O fim da produção de betume
Na semana passada a Galp revelou um calendário mais detalhado para o desmantelamento de Matosinhos. Até final de março encerrará a fábrica de combustíveis, até final de junho a unidade de aromáticos e óleos-base e até final de dezembro as restantes áreas. Em 2022 vão ser desmontados os equipamentos e no ano seguinte descontaminado o solo.
Os trabalhadores ouvidos pelo Expresso nos últimos dias mostram tristeza pelo destino que a Galp decidiu dar a Matosinhos. Mas apontam também a importância que esta unidade industrial tem na economia portuguesa.
Com o seu desmantelamento, muitos dos produtos que aí eram fabricados vão passar a ser importados de Espanha - como é o caso do betume usado na construção ou na repavimentação de estradas ou no isolamento de edifícios. Ceras e parafinas usadas em velas decorativas mas também em cosméticos e na impermeabilização de embalagens de alimentos também eram produzidas em Matosinhos e vão deixar de o ser.
Por outro lado, os trabalhadores não compreendem que o encerramento de Matosinhos possa obedecer a uma lógica ambiental. Com emissões representativas de 2% do total de emissões de dióxido de carbono do país, o complexo de Matosinhos tem um menor índice de intensidade energética do que Sines. “A questão das emissões é uma falácia”, diz ao Expresso um dos trabalhadores da empresa.

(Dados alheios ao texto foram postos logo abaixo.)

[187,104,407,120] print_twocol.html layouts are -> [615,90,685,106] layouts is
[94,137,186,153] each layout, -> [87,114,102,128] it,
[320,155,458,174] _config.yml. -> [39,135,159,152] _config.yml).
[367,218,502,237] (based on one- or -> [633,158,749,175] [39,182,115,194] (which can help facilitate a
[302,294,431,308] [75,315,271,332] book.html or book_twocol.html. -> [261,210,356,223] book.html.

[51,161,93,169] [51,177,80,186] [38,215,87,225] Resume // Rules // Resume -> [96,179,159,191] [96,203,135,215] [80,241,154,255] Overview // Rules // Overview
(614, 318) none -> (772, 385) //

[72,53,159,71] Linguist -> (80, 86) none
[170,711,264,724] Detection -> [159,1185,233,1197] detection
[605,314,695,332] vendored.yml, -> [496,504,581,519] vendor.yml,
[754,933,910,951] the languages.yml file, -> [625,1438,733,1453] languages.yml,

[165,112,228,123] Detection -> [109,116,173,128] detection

Com o encerramento de Sines aumentam as importações de combustíveis, betumes e parafinas de Espanha. Para a Galp pesam os fatores económicos. Embora a empresa tenha investido há menos de uma década cerca de 500 milhões de euros em Matosinhos (dentro do pacote de 1,4 mil milhões de euros para a reconversão do seu aparelho refinador em Portugal), os acionistas sofrem agora o impacto da pandemia e da forte queda nas vendas de combustíveis.
Com o encerramento de Matosinhos a empresa corta uma fatia considerável em custos fixos com os salários dos trabalhadores e após o desmantelamento e descontaminação dos solos fica com terrenos valiosos que pode vender a promotores imobiliários com apetite por novas áreas de construção com vista para o Atlântico.
Um dos funcionários ouvidos pelo Expresso, falando sob anonimato, diz que entre as centenas de trabalhadores do complexo petroquímico “há pessoas que acreditam que ainda é possível reverter mas outras não”.
“O grande mal está na forma como isto foi anunciado. Na véspera de Natal a empresa anuncia uma decisão destas e só fala com os trabalhadores um mês depois. Isto pôs muita gente nervosa. E alguns trabalhadores já não estão a aguentar a pressão e dizem que vão sair com o que a empresa lhes oferecer”, contou o mesmo funcionário, com décadas de serviço numa unidade industrial histórica que acaba de completar 50 anos de vida. Tantos quantos Paula Amorim, a presidente do conselho de administração da Galp e sua maior acionista, celebrou a 20 de janeiro último.